WHAT THIS TASK INVOLVES
Leave the pictures out and reproduce all the entries word for word.

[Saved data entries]

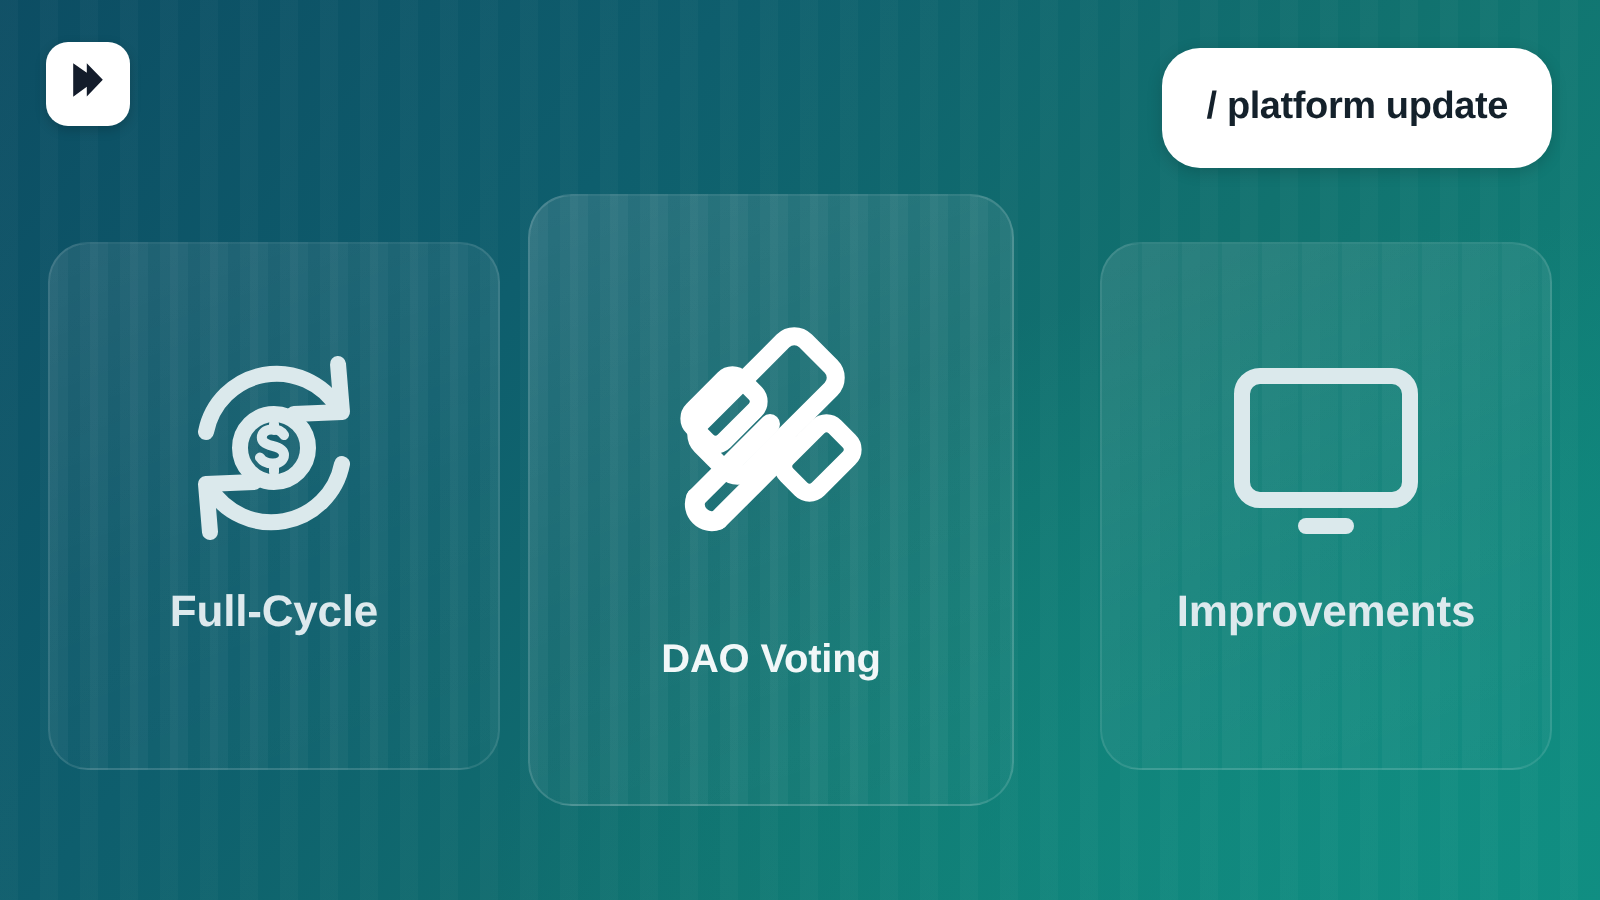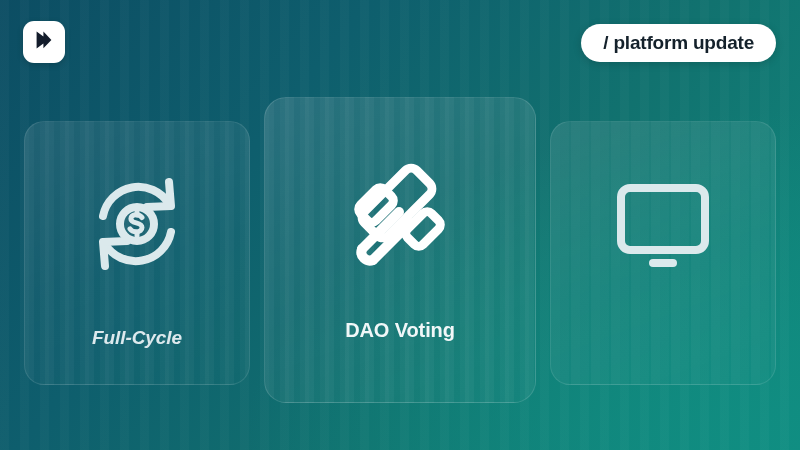--- a/index.html
+++ b/index.html
@@ -52,7 +52,7 @@
     right: 24px;
     top: 24px;
     height: 38px;
-    padding: 0 22px;
+    padding: 11px 22px;
     border-radius: 19px;
     background: #ffffff;
     display: flex;

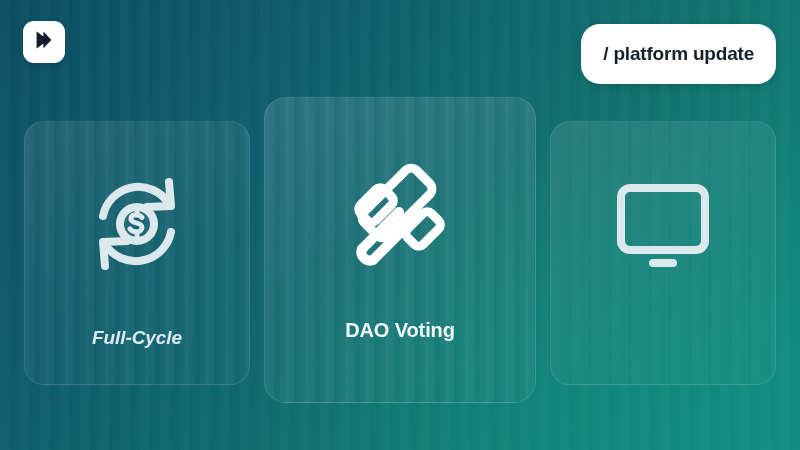--- a/index.html
+++ b/index.html
@@ -134,10 +134,9 @@
     letter-spacing: -0.1px;
   }
   .card.side .card-label {
-    margin-top: 52px;
-    font-size: 19px;
+    margin-top: 18px;
+    font-size: 22px;
     width: 170px;
-    font-style: italic;
   }
   .card.center .card-label {
     margin-top: 40px;

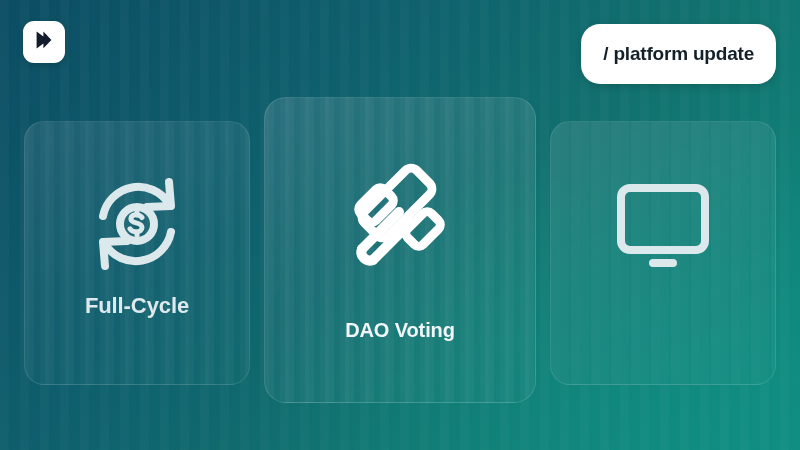--- a/index.html
+++ b/index.html
@@ -220,6 +220,7 @@
       </svg>
     </div>
     <div class="card-label">
+      <div>Improvements</div>
     </div>
   </div>
 

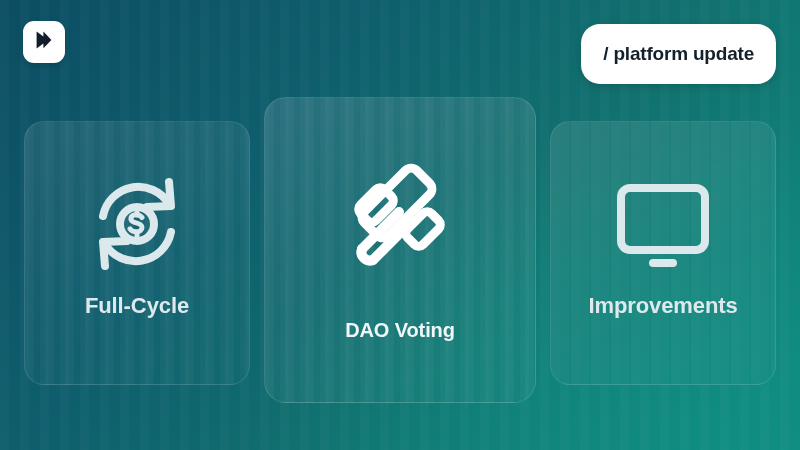--- a/index.html
+++ b/index.html
@@ -96,7 +96,7 @@
   .card.center {
     left: 264px;
     top: 97px;
-    width: 272px;
+    width: 243px;
     height: 306px;
     border-radius: 22px;
     background:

FINISHED TASK
--- a/index.html
+++ b/index.html
@@ -52,7 +52,7 @@
     right: 24px;
     top: 24px;
     height: 38px;
-    padding: 0 22px;
+    padding: 11px 22px;
     border-radius: 19px;
     background: #ffffff;
     display: flex;

--- a/index.html
+++ b/index.html
@@ -134,10 +134,9 @@
     letter-spacing: -0.1px;
   }
   .card.side .card-label {
-    margin-top: 52px;
-    font-size: 19px;
+    margin-top: 18px;
+    font-size: 22px;
     width: 170px;
-    font-style: italic;
   }
   .card.center .card-label {
     margin-top: 40px;

--- a/index.html
+++ b/index.html
@@ -220,6 +220,7 @@
       </svg>
     </div>
     <div class="card-label">
+      <div>Improvements</div>
     </div>
   </div>
 

--- a/index.html
+++ b/index.html
@@ -96,7 +96,7 @@
   .card.center {
     left: 264px;
     top: 97px;
-    width: 272px;
+    width: 243px;
     height: 306px;
     border-radius: 22px;
     background:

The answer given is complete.